[[ Data to examine open ]]

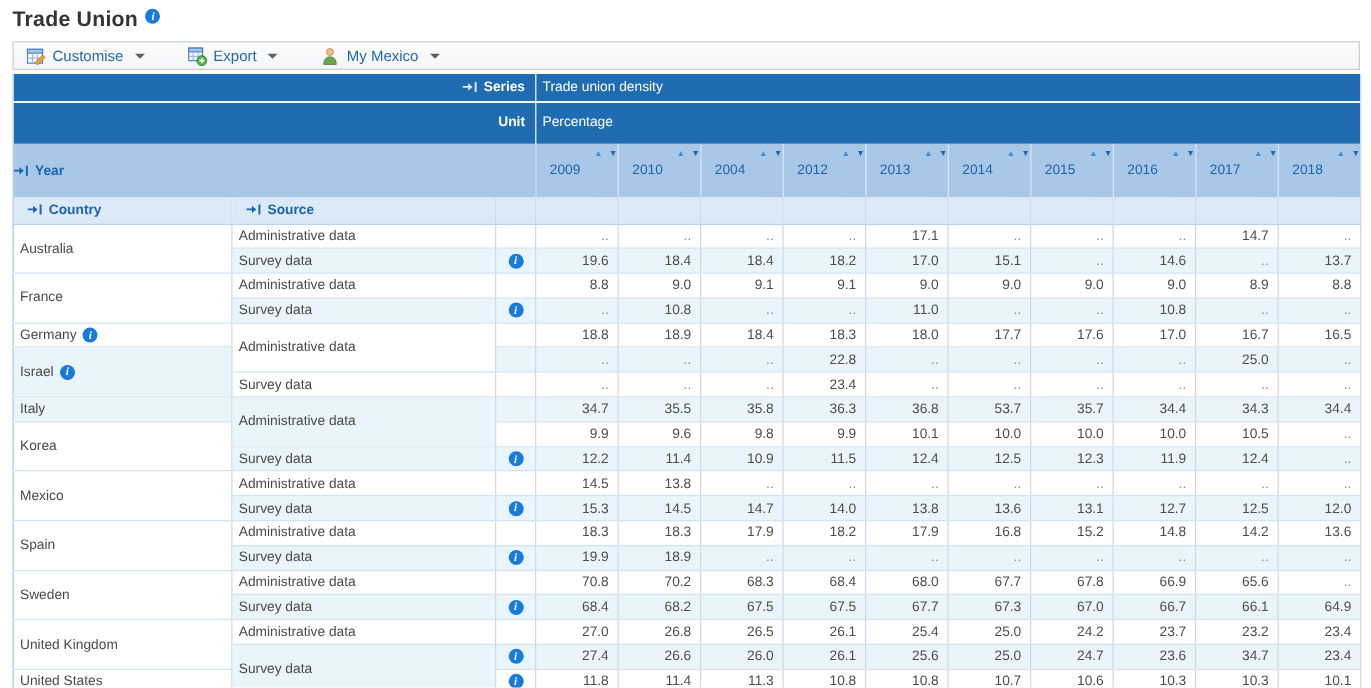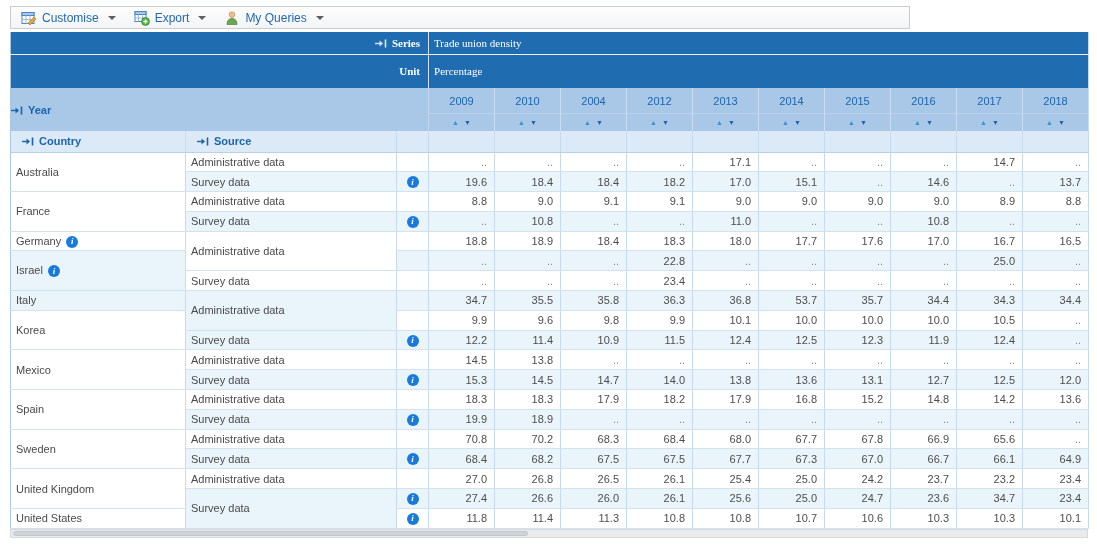--- a/index.html
+++ b/index.html
@@ -12,51 +12,51 @@
   .title-row h1 { font-size:17px; font-weight:bold; color:#333; letter-spacing:0.2px; }
   .sup-info { margin-top:1px; }
 
   
   .info-ic { display:inline-flex; align-items:center; justify-content:center;
     width:12px; height:12px; border-radius:50%; background:#187bdc; color:#fff;
     font-family:"Liberation Serif", serif; font-style:italic; font-weight:bold;
     font-size:9px; line-height:1; vertical-align:middle; cursor:pointer; flex:0 0 auto; }
 
   
-  .toolbar { display:flex; align-items:center; gap:4px; height:23px;
+  .toolbar { display:flex; align-items:center; gap:20px; height:23px;
     border:1px solid #c9cdd2; background:linear-gradient(#fdfdfd,#f3f4f6);
-    padding:0 4px; margin-bottom:3px; width:900px; }
+    padding:0 4px; margin-bottom:3px; width:1078px; }
   .tb { display:flex; align-items:center; gap:5px; background:transparent; border:1px solid transparent;
     padding:2px 7px 2px 5px; cursor:pointer; font-family:"Liberation Sans", sans-serif; }
   .tb .tblabel { color:#2468b2; font-size:12px; }
   .caret { width:0; height:0; border-left:4px solid transparent; border-right:4px solid transparent;
     border-top:4px solid #5a5f66; margin-left:4px; }
   .tbicon { display:inline-flex; width:16px; height:16px; }
 
   
   table.grid { border-collapse:collapse; table-layout:fixed; width:1078px;
     border-left:1px solid #aac8e4; border-right:1px solid #c8dbee; border-bottom:1px solid #bcd3ea; }
   .grid td { vertical-align:middle; font-size:11px; overflow:hidden; white-space:nowrap; }
 
   
-  tr.series-row td, tr.unit-row td { background:#1f6cb0; color:#fff;font-family:Liberation Serif, serif; }
+  tr.series-row td, tr.unit-row td { background:#1f6cb0; color:#fff; }
   tr.series-row { height:22px; }
   tr.unit-row { height:34px; }
   td.dlabel { text-align:right; padding-right:8px; border-right:1px solid #cfe0ef; cursor:pointer; }
   td.dlabel .hl { font-weight:bold; }
   td.dval { padding-left:5px; }
   tr.series-row td { border-bottom:1px solid #e9f1f9; }
 
   
   tr.year-band { height:43px; }
   tr.year-band td { background:#a9c8e8; }
   td.ylabel { padding-right:9px; color:#1c64ad; font-weight:bold; cursor:pointer;
     border-right:1px solid #c2d7ee; }
   td.ycol { border-right:1px solid #c9dcf0; padding:0; cursor:pointer; }
-  .ybox { display:flex; flex-direction:column; height:43px; }
+  .ybox { display:flex; flex-direction:row; height:43px; }
   .yr { flex:1; display:flex; align-items:center; justify-content:center;
     color:#1c64ad; font-size:11px; border-bottom:1px solid #bcd3ea; }
   .sorts { height:17px; display:flex; align-items:center; justify-content:center; gap:5px; }
   .sa { color:#3f8fd6; font-size:7px; line-height:1; cursor:pointer; }
   .sd { color:#1b66b2; font-size:7px; line-height:1; cursor:pointer; }
 
   
   tr.cs-row { height:21px; }
   tr.cs-row td { background:#dce9f6; color:#1c64ad; font-weight:bold;
     border-right:1px solid #c8dbee; border-bottom:1px solid #b9d1e8; padding-left:11px; cursor:pointer; }
@@ -79,20 +79,24 @@
   .hscroll { position:relative; width:1078px; height:9px; margin-top:0;
     background:#e9ebed; border:1px solid #d7d9db; }
   .hthumb { position:absolute; left:2px; top:1px; height:5px; width:515px;
     background:#d0d4d8; border:1px solid #c3c7cb; border-radius:3px; cursor:pointer; }
 </style>
 </head>
 <body>
 
 <div class="page">
 
+  <div class="title-row">
+    <h1>Trade Union</h1>
+    <span class="info-ic sup-info">i</span>
+  </div>
 
   <div class="toolbar" id="toolbar">
       <button class="tb">
         <span class="tbicon">
           <svg width="16" height="16" viewBox="0 0 16 16">
             <rect x="1" y="2.5" width="12" height="11" fill="#fff" stroke="#4a86c6"></rect>
             <rect x="1" y="2.5" width="12" height="3" fill="#a8c6e6" stroke="#4a86c6"></rect>
             <path d="M5 5.5 V13.5 M9 5.5 V13.5 M1 9.5 H13" stroke="#9db9d8" fill="none"></path>
             <path d="M7 13 L13 7 L15 9 L9 15 Z" fill="#e8a33d" stroke="#a9731f" stroke-width="0.6"></path>
           </svg>
@@ -113,21 +117,21 @@
         <span class="tblabel">Export</span>
         <span class="caret"></span>
       </button>
       <button class="tb">
         <span class="tbicon">
           <svg width="16" height="16" viewBox="0 0 16 16">
             <circle cx="8" cy="4.6" r="2.8" fill="#efc08a" stroke="#b58449" stroke-width="0.6"></circle>
             <path d="M3 14.5 C3 10.5 5 8.5 8 8.5 C11 8.5 13 10.5 13 14.5 Z" fill="#6aa84f" stroke="#45722f" stroke-width="0.6"></path>
           </svg>
         </span>
-        <span class="tblabel">My Queries</span>
+        <span class="tblabel">My Mexico</span>
         <span class="caret"></span>
       </button>
     </div>
 
   <table class="grid">
     <colgroup>
       <col style="width:175px">
         <col style="width:211px">
         <col style="width:32px">
       <col style="width:66px">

[[ Data to examine closed ]]

What to produce
Please give the data again in full, exactly as written, but without any images.

Exercise result
--- a/index.html
+++ b/index.html
@@ -12,51 +12,51 @@
   .title-row h1 { font-size:17px; font-weight:bold; color:#333; letter-spacing:0.2px; }
   .sup-info { margin-top:1px; }
 
   
   .info-ic { display:inline-flex; align-items:center; justify-content:center;
     width:12px; height:12px; border-radius:50%; background:#187bdc; color:#fff;
     font-family:"Liberation Serif", serif; font-style:italic; font-weight:bold;
     font-size:9px; line-height:1; vertical-align:middle; cursor:pointer; flex:0 0 auto; }
 
   
-  .toolbar { display:flex; align-items:center; gap:4px; height:23px;
+  .toolbar { display:flex; align-items:center; gap:20px; height:23px;
     border:1px solid #c9cdd2; background:linear-gradient(#fdfdfd,#f3f4f6);
-    padding:0 4px; margin-bottom:3px; width:900px; }
+    padding:0 4px; margin-bottom:3px; width:1078px; }
   .tb { display:flex; align-items:center; gap:5px; background:transparent; border:1px solid transparent;
     padding:2px 7px 2px 5px; cursor:pointer; font-family:"Liberation Sans", sans-serif; }
   .tb .tblabel { color:#2468b2; font-size:12px; }
   .caret { width:0; height:0; border-left:4px solid transparent; border-right:4px solid transparent;
     border-top:4px solid #5a5f66; margin-left:4px; }
   .tbicon { display:inline-flex; width:16px; height:16px; }
 
   
   table.grid { border-collapse:collapse; table-layout:fixed; width:1078px;
     border-left:1px solid #aac8e4; border-right:1px solid #c8dbee; border-bottom:1px solid #bcd3ea; }
   .grid td { vertical-align:middle; font-size:11px; overflow:hidden; white-space:nowrap; }
 
   
-  tr.series-row td, tr.unit-row td { background:#1f6cb0; color:#fff;font-family:Liberation Serif, serif; }
+  tr.series-row td, tr.unit-row td { background:#1f6cb0; color:#fff; }
   tr.series-row { height:22px; }
   tr.unit-row { height:34px; }
   td.dlabel { text-align:right; padding-right:8px; border-right:1px solid #cfe0ef; cursor:pointer; }
   td.dlabel .hl { font-weight:bold; }
   td.dval { padding-left:5px; }
   tr.series-row td { border-bottom:1px solid #e9f1f9; }
 
   
   tr.year-band { height:43px; }
   tr.year-band td { background:#a9c8e8; }
   td.ylabel { padding-right:9px; color:#1c64ad; font-weight:bold; cursor:pointer;
     border-right:1px solid #c2d7ee; }
   td.ycol { border-right:1px solid #c9dcf0; padding:0; cursor:pointer; }
-  .ybox { display:flex; flex-direction:column; height:43px; }
+  .ybox { display:flex; flex-direction:row; height:43px; }
   .yr { flex:1; display:flex; align-items:center; justify-content:center;
     color:#1c64ad; font-size:11px; border-bottom:1px solid #bcd3ea; }
   .sorts { height:17px; display:flex; align-items:center; justify-content:center; gap:5px; }
   .sa { color:#3f8fd6; font-size:7px; line-height:1; cursor:pointer; }
   .sd { color:#1b66b2; font-size:7px; line-height:1; cursor:pointer; }
 
   
   tr.cs-row { height:21px; }
   tr.cs-row td { background:#dce9f6; color:#1c64ad; font-weight:bold;
     border-right:1px solid #c8dbee; border-bottom:1px solid #b9d1e8; padding-left:11px; cursor:pointer; }
@@ -79,20 +79,24 @@
   .hscroll { position:relative; width:1078px; height:9px; margin-top:0;
     background:#e9ebed; border:1px solid #d7d9db; }
   .hthumb { position:absolute; left:2px; top:1px; height:5px; width:515px;
     background:#d0d4d8; border:1px solid #c3c7cb; border-radius:3px; cursor:pointer; }
 </style>
 </head>
 <body>
 
 <div class="page">
 
+  <div class="title-row">
+    <h1>Trade Union</h1>
+    <span class="info-ic sup-info">i</span>
+  </div>
 
   <div class="toolbar" id="toolbar">
       <button class="tb">
         <span class="tbicon">
           <svg width="16" height="16" viewBox="0 0 16 16">
             <rect x="1" y="2.5" width="12" height="11" fill="#fff" stroke="#4a86c6"></rect>
             <rect x="1" y="2.5" width="12" height="3" fill="#a8c6e6" stroke="#4a86c6"></rect>
             <path d="M5 5.5 V13.5 M9 5.5 V13.5 M1 9.5 H13" stroke="#9db9d8" fill="none"></path>
             <path d="M7 13 L13 7 L15 9 L9 15 Z" fill="#e8a33d" stroke="#a9731f" stroke-width="0.6"></path>
           </svg>
@@ -113,21 +117,21 @@
         <span class="tblabel">Export</span>
         <span class="caret"></span>
       </button>
       <button class="tb">
         <span class="tbicon">
           <svg width="16" height="16" viewBox="0 0 16 16">
             <circle cx="8" cy="4.6" r="2.8" fill="#efc08a" stroke="#b58449" stroke-width="0.6"></circle>
             <path d="M3 14.5 C3 10.5 5 8.5 8 8.5 C11 8.5 13 10.5 13 14.5 Z" fill="#6aa84f" stroke="#45722f" stroke-width="0.6"></path>
           </svg>
         </span>
-        <span class="tblabel">My Queries</span>
+        <span class="tblabel">My Mexico</span>
         <span class="caret"></span>
       </button>
     </div>
 
   <table class="grid">
     <colgroup>
       <col style="width:175px">
         <col style="width:211px">
         <col style="width:32px">
       <col style="width:66px">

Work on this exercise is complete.